Task material below:

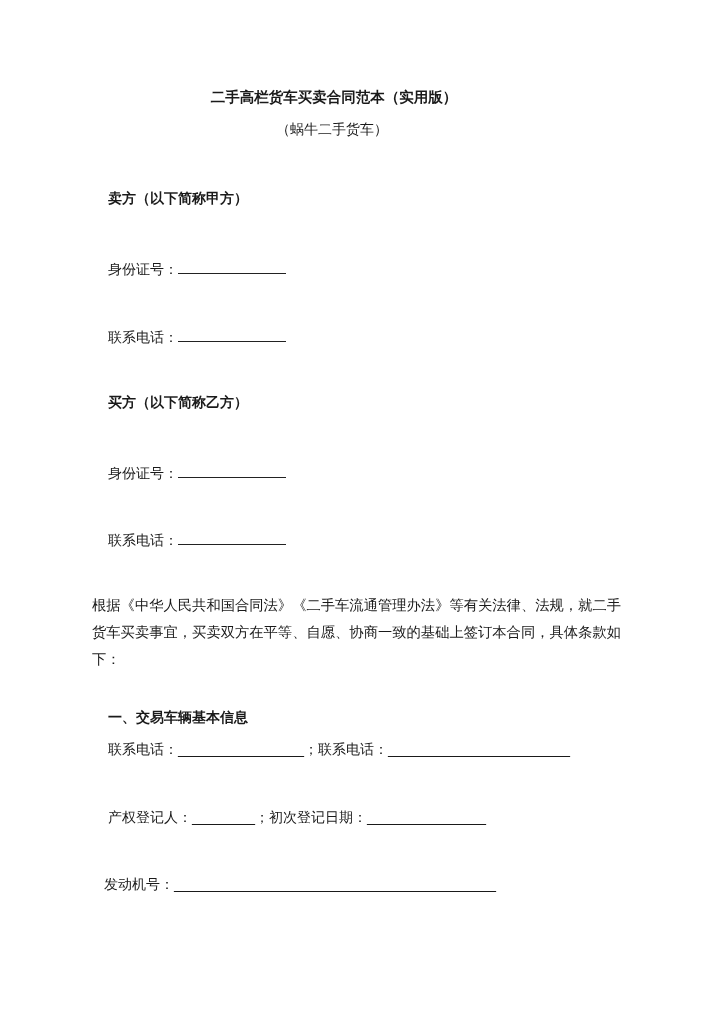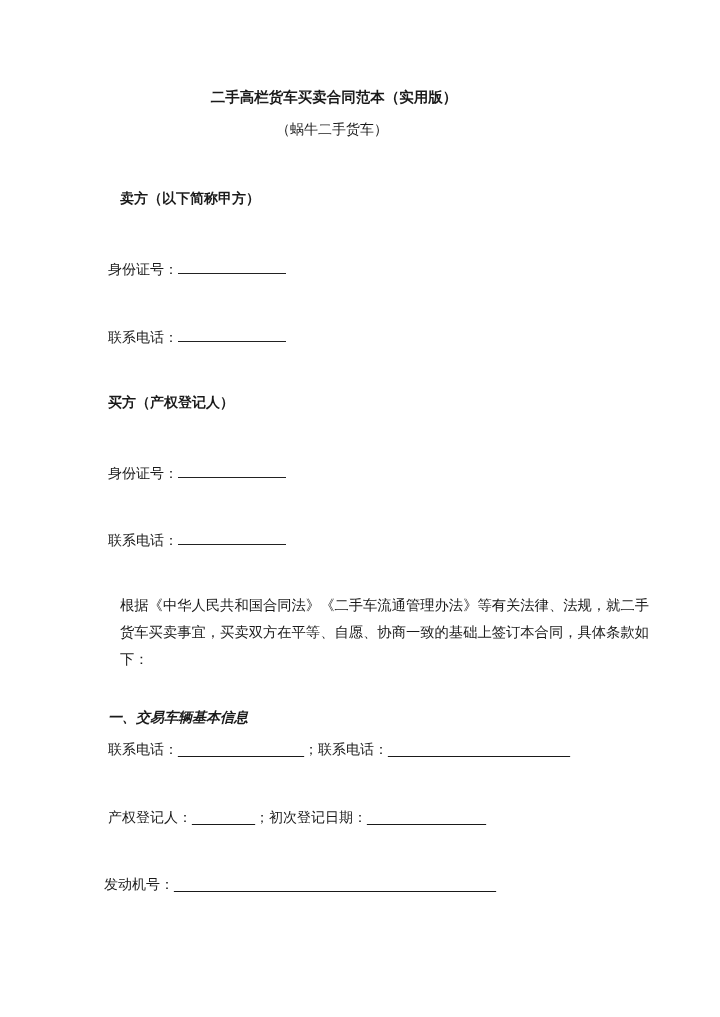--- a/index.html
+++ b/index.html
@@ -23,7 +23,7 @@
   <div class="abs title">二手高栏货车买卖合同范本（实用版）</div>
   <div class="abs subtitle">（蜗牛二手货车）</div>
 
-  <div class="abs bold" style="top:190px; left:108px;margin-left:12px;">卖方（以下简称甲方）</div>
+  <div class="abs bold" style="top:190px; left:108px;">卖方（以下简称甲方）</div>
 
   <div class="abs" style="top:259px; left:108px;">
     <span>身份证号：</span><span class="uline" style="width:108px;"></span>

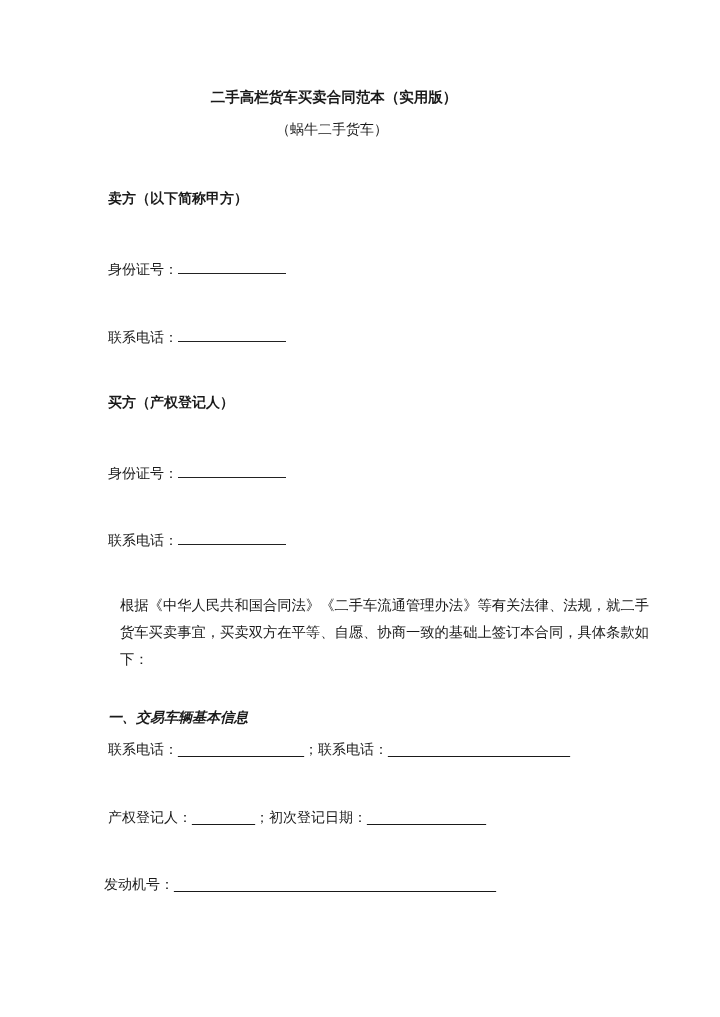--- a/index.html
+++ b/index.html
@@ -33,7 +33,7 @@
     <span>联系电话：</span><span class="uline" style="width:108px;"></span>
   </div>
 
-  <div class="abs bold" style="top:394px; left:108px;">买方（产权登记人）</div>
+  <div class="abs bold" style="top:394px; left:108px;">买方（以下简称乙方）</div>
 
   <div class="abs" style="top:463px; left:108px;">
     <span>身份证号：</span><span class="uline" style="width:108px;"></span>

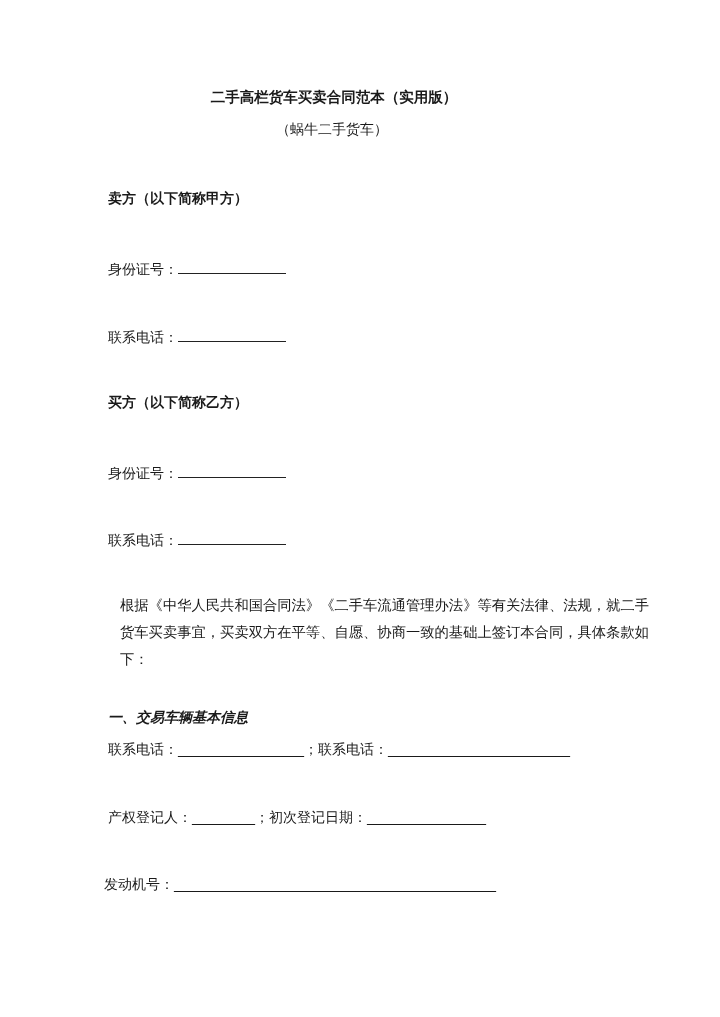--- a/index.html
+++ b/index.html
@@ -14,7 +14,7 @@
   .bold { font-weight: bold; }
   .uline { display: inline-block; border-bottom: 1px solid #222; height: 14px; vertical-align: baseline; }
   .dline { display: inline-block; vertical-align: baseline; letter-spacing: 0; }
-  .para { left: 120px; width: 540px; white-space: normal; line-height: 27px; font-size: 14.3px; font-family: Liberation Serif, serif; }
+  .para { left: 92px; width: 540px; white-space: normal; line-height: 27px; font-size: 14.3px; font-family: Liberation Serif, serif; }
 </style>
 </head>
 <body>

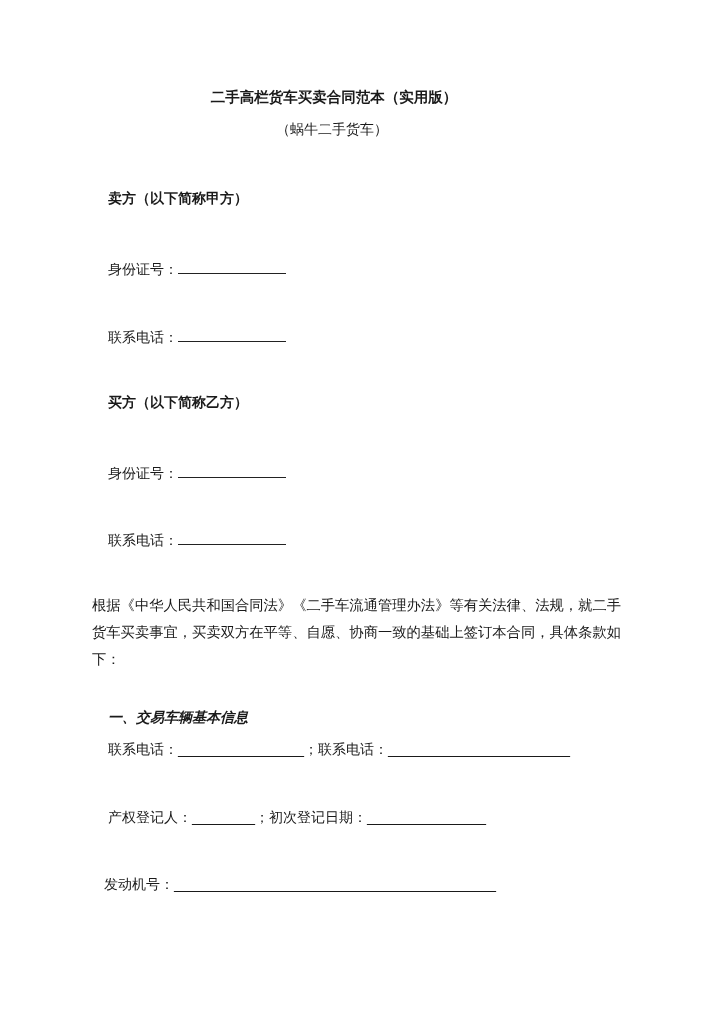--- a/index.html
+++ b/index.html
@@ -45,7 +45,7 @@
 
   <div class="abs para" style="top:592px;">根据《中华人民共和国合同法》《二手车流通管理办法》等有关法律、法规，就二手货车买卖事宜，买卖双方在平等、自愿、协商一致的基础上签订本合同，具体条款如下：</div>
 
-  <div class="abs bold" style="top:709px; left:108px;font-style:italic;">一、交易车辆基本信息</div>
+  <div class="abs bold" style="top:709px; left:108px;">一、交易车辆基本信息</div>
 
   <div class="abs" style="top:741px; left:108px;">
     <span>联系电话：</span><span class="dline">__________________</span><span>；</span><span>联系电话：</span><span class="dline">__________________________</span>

End of Task material.
Task material below:

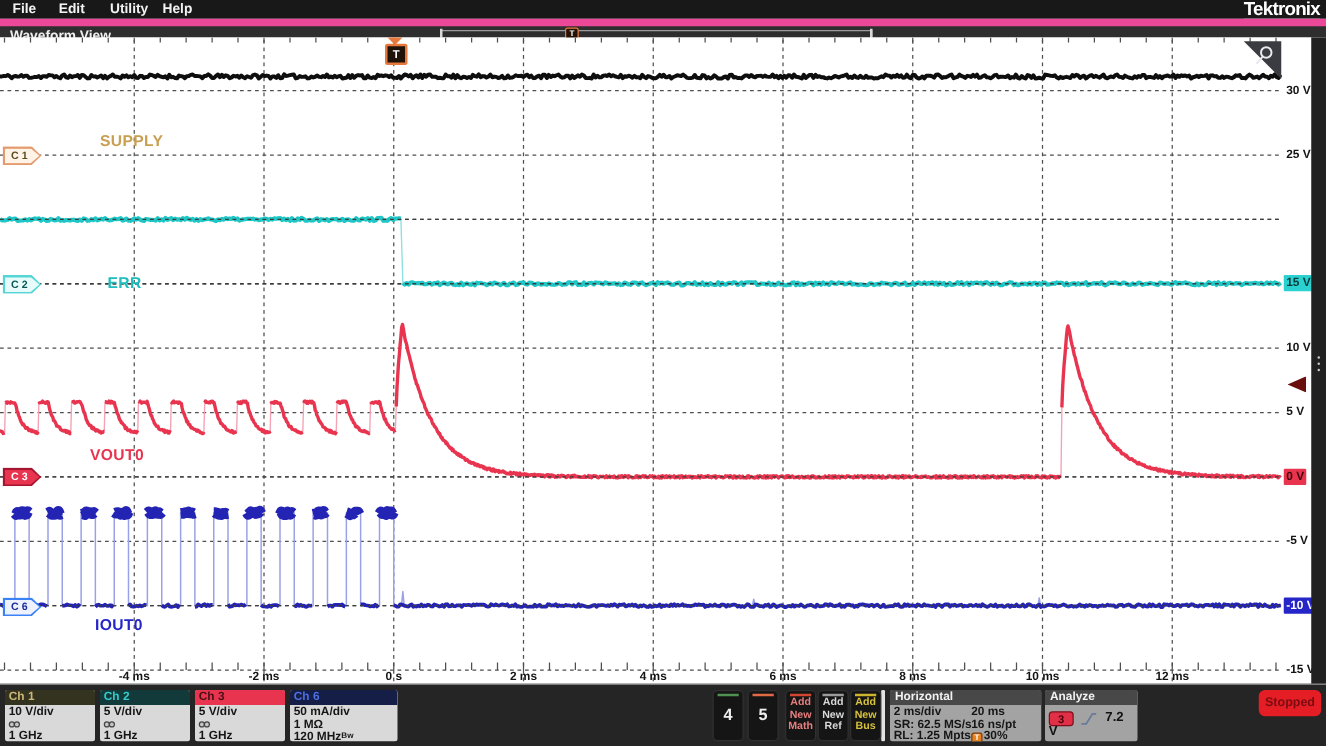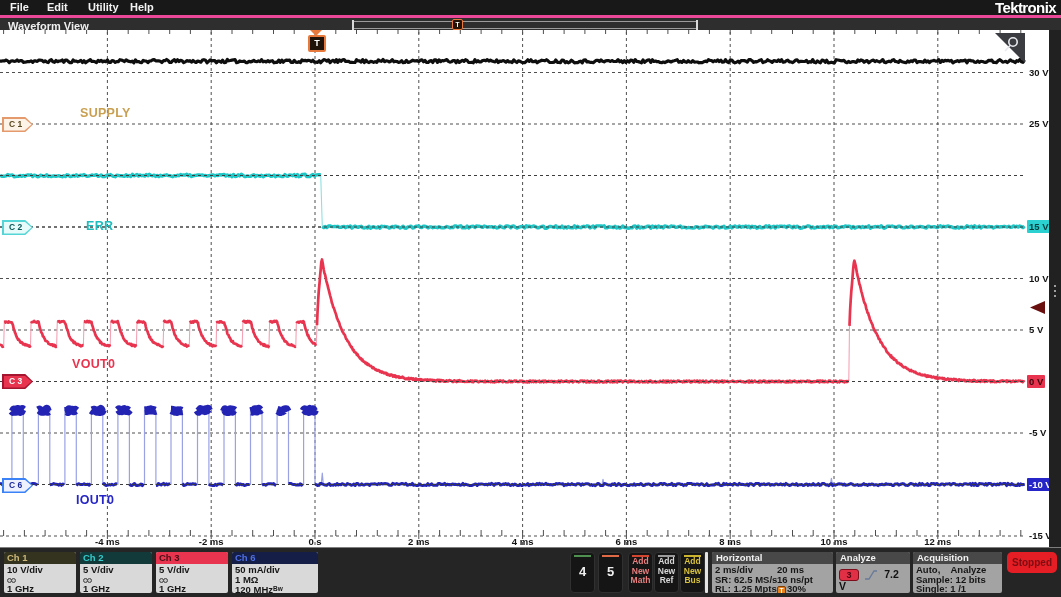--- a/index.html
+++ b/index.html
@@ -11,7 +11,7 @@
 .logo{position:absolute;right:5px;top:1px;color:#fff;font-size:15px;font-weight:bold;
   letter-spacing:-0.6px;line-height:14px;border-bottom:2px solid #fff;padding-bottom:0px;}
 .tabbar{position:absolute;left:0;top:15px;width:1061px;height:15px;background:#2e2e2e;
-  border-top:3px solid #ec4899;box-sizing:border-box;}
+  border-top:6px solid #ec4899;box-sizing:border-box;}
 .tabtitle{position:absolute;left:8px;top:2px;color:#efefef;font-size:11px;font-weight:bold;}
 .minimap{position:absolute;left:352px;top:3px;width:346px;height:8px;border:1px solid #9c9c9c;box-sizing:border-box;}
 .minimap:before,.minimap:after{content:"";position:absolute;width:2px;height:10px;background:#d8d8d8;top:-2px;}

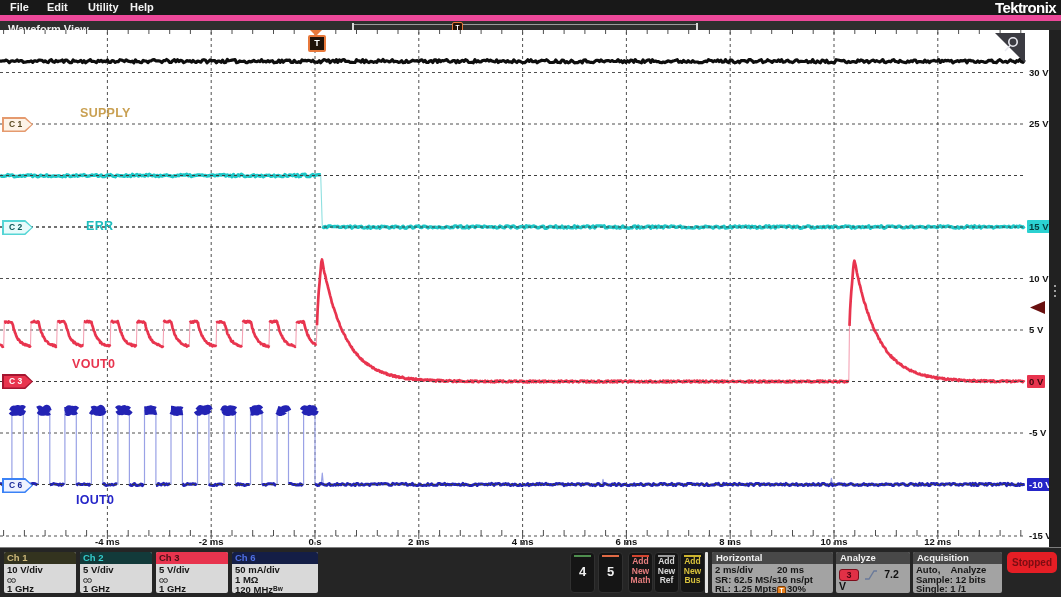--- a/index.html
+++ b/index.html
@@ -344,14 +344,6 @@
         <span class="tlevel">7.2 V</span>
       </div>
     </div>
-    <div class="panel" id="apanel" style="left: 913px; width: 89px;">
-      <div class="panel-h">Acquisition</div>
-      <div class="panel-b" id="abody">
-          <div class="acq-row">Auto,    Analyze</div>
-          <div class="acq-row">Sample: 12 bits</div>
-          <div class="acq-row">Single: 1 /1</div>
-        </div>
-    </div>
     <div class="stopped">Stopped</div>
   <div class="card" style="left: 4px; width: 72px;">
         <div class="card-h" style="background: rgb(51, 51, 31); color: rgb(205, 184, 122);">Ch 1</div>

End of Task material.
Task material below:

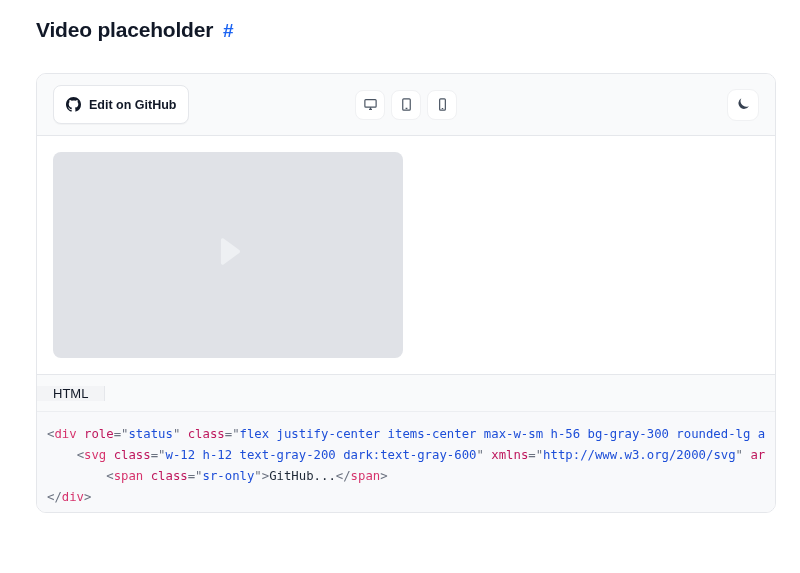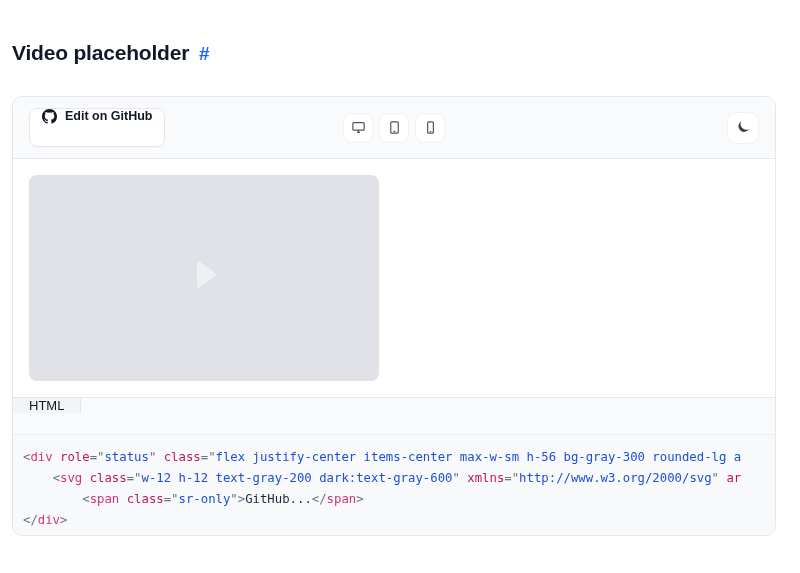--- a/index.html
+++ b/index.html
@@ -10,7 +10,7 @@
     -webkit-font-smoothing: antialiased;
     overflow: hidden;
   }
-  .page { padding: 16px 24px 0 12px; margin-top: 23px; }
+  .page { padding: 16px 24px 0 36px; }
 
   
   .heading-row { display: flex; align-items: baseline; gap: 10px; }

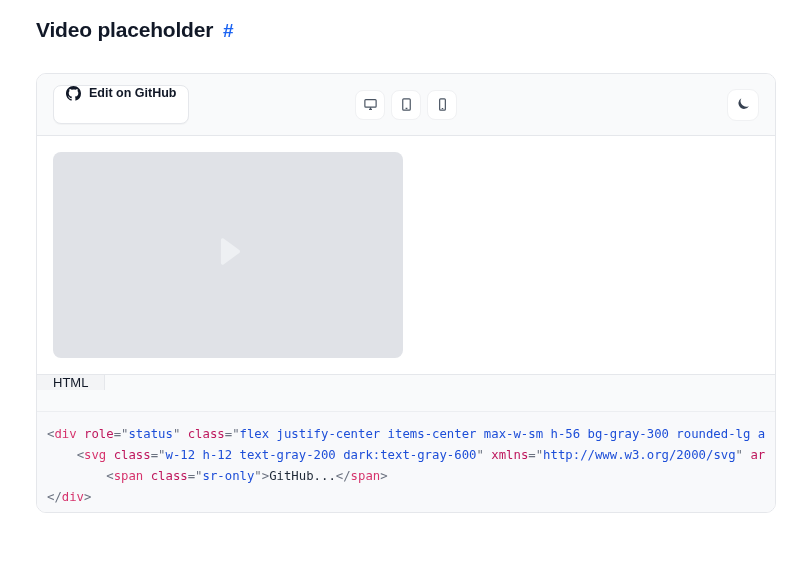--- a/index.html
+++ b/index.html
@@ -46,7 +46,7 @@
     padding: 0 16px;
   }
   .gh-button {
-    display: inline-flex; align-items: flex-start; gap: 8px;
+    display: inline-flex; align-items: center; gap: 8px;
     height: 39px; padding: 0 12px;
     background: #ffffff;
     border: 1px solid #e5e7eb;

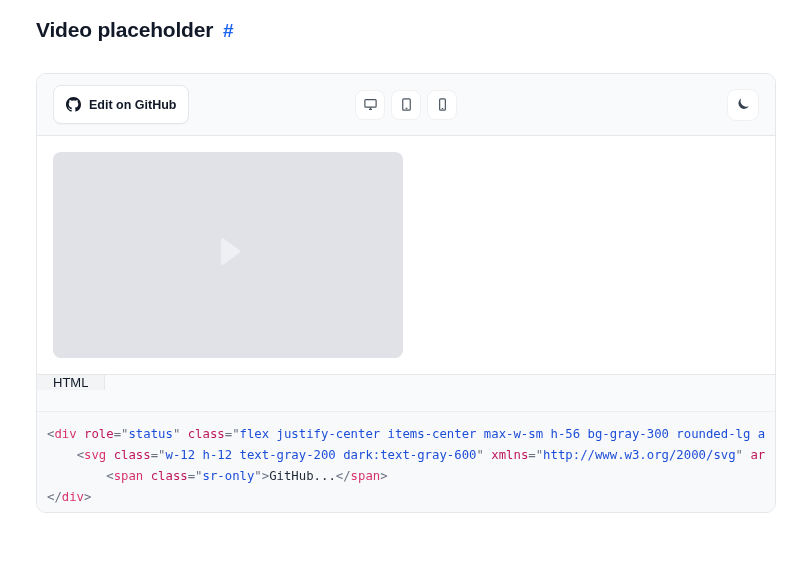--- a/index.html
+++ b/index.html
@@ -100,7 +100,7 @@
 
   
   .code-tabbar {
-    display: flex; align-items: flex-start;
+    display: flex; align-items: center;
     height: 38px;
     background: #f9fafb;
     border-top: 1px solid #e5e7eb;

End of Task material.

» Work instruction: From the entries above, copy each line holding "padding".

» Solution for this exercise:
   letter-spacing:-0.6px;line-height:14px;border-bottom:2px solid #fff;padding-bottom:0px;}
-  .page { padding: 16px 24px 0 12px; margin-top: 23px; }
+  .page { padding: 16px 24px 0 36px; }
     padding: 0 16px;
     height: 39px; padding: 0 12px;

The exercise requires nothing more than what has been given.